• **WHAT THE EXERCISE ASKS**:
Within the listing below, locate all lines containing the word "Nuttallia". Copy each one.

• **DATA FOR THE TASK**:
"""

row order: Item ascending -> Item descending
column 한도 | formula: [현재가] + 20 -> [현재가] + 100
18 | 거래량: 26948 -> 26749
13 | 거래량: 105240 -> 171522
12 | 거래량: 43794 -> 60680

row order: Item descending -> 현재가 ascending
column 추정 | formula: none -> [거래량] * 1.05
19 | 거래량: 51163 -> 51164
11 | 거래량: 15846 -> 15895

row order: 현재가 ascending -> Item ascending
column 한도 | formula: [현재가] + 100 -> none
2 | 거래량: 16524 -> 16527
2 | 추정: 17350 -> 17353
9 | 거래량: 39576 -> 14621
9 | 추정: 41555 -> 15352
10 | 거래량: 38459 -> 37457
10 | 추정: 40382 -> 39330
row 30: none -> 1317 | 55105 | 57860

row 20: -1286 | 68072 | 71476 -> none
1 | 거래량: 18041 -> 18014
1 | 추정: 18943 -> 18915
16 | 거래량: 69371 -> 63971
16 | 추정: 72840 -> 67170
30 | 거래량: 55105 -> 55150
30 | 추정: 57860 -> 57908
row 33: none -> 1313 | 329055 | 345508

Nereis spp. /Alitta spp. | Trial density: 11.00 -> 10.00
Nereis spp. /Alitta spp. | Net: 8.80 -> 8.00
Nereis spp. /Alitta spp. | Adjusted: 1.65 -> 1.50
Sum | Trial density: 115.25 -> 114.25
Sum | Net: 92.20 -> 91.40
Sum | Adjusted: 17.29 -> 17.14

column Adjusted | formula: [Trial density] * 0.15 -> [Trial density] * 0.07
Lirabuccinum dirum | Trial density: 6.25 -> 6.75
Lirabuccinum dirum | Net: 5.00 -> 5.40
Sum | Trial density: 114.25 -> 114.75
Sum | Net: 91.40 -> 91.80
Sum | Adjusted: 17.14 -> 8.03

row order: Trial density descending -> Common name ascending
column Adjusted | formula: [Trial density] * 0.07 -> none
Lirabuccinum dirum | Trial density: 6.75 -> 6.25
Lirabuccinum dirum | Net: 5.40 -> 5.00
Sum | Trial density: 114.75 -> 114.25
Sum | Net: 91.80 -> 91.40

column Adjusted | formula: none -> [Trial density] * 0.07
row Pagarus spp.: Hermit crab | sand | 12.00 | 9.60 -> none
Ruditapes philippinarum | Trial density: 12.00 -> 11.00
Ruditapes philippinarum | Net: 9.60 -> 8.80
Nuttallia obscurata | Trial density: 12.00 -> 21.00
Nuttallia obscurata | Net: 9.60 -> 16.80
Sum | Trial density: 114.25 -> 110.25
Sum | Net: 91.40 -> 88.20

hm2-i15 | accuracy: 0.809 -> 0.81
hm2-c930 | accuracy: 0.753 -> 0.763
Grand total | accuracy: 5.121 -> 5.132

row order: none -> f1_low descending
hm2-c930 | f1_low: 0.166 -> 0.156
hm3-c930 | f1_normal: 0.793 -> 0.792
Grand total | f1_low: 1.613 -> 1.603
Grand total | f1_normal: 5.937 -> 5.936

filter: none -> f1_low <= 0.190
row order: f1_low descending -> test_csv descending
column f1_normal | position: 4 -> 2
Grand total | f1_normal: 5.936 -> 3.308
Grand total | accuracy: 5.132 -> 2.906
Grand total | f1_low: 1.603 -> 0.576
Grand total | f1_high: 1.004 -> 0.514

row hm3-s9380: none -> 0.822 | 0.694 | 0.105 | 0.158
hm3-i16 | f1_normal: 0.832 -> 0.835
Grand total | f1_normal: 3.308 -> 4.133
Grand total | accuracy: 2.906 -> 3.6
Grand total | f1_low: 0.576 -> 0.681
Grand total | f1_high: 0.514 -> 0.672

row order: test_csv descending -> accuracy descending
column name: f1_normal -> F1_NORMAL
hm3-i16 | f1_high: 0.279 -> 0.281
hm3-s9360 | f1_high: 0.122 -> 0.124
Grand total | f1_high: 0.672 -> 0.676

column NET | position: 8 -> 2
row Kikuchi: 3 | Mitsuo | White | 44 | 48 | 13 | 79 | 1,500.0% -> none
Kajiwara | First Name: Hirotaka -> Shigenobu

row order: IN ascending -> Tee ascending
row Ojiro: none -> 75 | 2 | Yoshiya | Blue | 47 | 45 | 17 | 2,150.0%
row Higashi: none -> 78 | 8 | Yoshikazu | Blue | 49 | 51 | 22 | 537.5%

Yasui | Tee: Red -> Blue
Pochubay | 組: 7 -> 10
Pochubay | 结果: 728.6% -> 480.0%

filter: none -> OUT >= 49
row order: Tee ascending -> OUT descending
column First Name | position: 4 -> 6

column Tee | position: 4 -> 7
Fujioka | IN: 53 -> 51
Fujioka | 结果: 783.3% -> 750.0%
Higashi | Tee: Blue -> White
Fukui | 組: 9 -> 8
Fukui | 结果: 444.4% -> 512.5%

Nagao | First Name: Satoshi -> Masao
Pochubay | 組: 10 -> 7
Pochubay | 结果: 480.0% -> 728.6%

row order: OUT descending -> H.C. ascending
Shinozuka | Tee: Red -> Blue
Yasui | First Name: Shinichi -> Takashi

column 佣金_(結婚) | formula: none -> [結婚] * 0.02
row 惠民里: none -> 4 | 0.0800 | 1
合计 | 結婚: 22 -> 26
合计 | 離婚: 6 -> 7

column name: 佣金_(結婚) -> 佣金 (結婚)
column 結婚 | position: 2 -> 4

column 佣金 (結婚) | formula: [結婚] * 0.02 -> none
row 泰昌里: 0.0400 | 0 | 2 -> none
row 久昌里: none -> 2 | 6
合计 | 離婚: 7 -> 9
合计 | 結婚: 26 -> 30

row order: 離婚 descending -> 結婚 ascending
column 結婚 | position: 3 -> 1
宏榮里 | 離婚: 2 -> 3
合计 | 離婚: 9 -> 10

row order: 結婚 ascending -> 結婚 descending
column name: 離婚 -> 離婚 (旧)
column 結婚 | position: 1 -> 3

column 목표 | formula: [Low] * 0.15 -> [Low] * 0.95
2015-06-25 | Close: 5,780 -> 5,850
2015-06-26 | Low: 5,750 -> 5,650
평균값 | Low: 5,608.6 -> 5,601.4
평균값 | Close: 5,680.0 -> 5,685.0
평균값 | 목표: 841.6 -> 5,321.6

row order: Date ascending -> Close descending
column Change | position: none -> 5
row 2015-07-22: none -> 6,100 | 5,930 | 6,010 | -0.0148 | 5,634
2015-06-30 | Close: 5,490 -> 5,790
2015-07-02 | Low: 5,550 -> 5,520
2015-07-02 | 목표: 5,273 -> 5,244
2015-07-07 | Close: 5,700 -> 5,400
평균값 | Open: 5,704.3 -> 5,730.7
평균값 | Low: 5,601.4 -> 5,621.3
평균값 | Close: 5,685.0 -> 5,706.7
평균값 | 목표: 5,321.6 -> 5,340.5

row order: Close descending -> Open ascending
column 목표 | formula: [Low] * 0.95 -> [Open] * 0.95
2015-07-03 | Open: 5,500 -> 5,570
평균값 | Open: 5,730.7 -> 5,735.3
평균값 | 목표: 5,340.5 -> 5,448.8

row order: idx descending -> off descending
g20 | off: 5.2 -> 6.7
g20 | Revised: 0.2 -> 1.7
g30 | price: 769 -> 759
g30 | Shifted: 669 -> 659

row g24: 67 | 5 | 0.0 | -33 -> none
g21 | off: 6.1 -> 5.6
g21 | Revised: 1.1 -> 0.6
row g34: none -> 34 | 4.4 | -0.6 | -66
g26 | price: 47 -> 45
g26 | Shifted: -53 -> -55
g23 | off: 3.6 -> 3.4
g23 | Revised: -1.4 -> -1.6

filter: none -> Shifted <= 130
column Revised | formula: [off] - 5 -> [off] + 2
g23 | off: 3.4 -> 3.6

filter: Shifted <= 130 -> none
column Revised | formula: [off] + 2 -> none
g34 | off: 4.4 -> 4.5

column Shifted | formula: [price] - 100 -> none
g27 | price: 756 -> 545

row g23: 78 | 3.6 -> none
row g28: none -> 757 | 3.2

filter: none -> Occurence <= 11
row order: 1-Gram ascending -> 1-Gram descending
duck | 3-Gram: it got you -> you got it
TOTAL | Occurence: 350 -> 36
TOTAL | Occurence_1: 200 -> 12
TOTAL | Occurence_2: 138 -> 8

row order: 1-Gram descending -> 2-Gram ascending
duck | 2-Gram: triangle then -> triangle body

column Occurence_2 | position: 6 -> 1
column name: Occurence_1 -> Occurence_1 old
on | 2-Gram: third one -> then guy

"""

• **SOLUTION TO THE PROBLEM**:
Nuttallia obscurata | Trial density: 12.00 -> 21.00
Nuttallia obscurata | Net: 9.60 -> 16.80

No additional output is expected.